"Der gekaufte Staat"
Die FR berichtet heute über Medien und Lobbyismus
Hausverbot für Interessenvertreter?
VON THOMAS KLATT
"Thilo Sarrazin, heute Finanzsenator in Berlin und früher im Bundesfinanzministerium, bringt es auf den Punkt: 'Die Referate sind alle verseucht mit Verbindungen zur Privatwirtschaft, das ist doch ganz normal!'....
Es gibt nicht einmal verlässliche Zahlen, wie viele Lobbyisten sich im politischen Berlin genau tummeln. Cerstin Gammelin (Süddeutsche Zeitung) geht von etwa 3000 aus. In Brüssel hat sie 5000 gezählt. Zwar gebe es ein freiwilliges Brüsseler Lobby-Register, darin sei aber kein einziger großer deutscher Konzern registriert.....
Christine Hohmann-Dennhardt, Richterin am Bundesverfassungsgericht, stellt grundsätzlich in Frage, warum externe Fachleute und Berater überhaupt in Ministerien ein- und ausgehen dürfen und denkt über ein grundsätzliches Hausverbot für Lobbyisten nach. Die um sich greifende Kommissionitis, der Glaube an die alleinige Fachkompetenz der Privatwirtschaft habe zur Schwächung der parlamentarischen Demokratie geführt. Lobbyisten hätten aber weder zur Mitregierung noch für die Formulierung von Gesetzesentwürfen ein politisches Mandat.....

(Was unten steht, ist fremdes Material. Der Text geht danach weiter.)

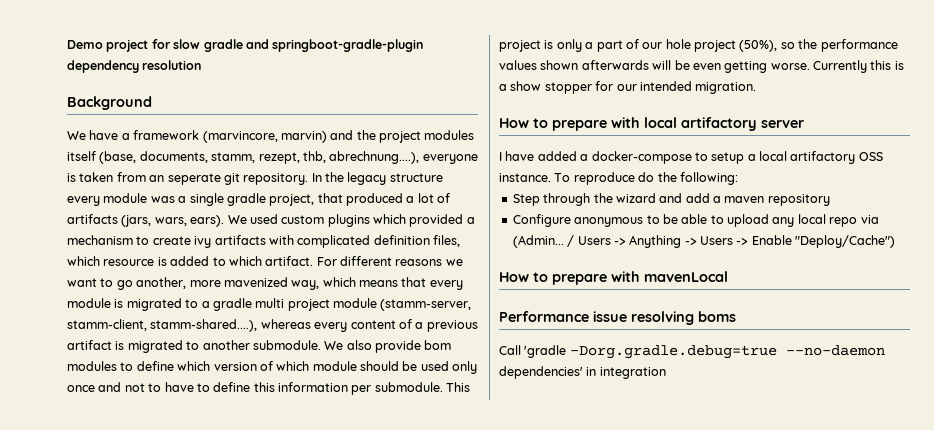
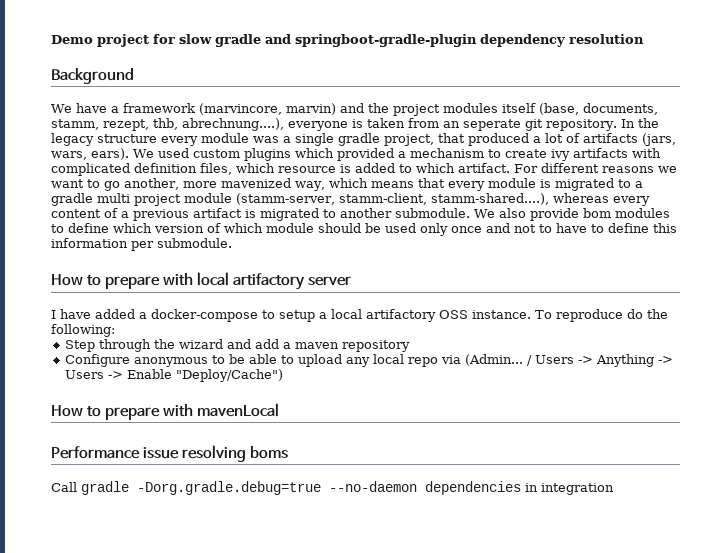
[446,382,471,392] [499,39,898,52] [499,60,904,73] [499,81,757,94] This project is only a part of our hole project (50%), so the performance values shown afterwards will be even getting worse. Currently this is a show stopper for our intended migration. -> (232, 243) none
[524,345,567,358] 'gradle -> [81,481,129,495] gradle
[499,366,583,379] dependencies' -> [425,481,521,495] dependencies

'Die PR-Leute müssen den Journalisten gar nicht mehr hinterher rennen, die Situation hat sich völlig gedreht', meint Kocks. Auch Journalisten ließen sich gerne durch Fünf-Sterne-Kongresse und Vergünstigungen umgarnen. "Exklusivmaterial" von Firmen oder Pressetexte würden als redaktionelle Beiträge verwendet und "wissenschaftliche Untersuchungen" als objektive Studien zitiert, ohne nach dem Auftraggeber zu fragen.....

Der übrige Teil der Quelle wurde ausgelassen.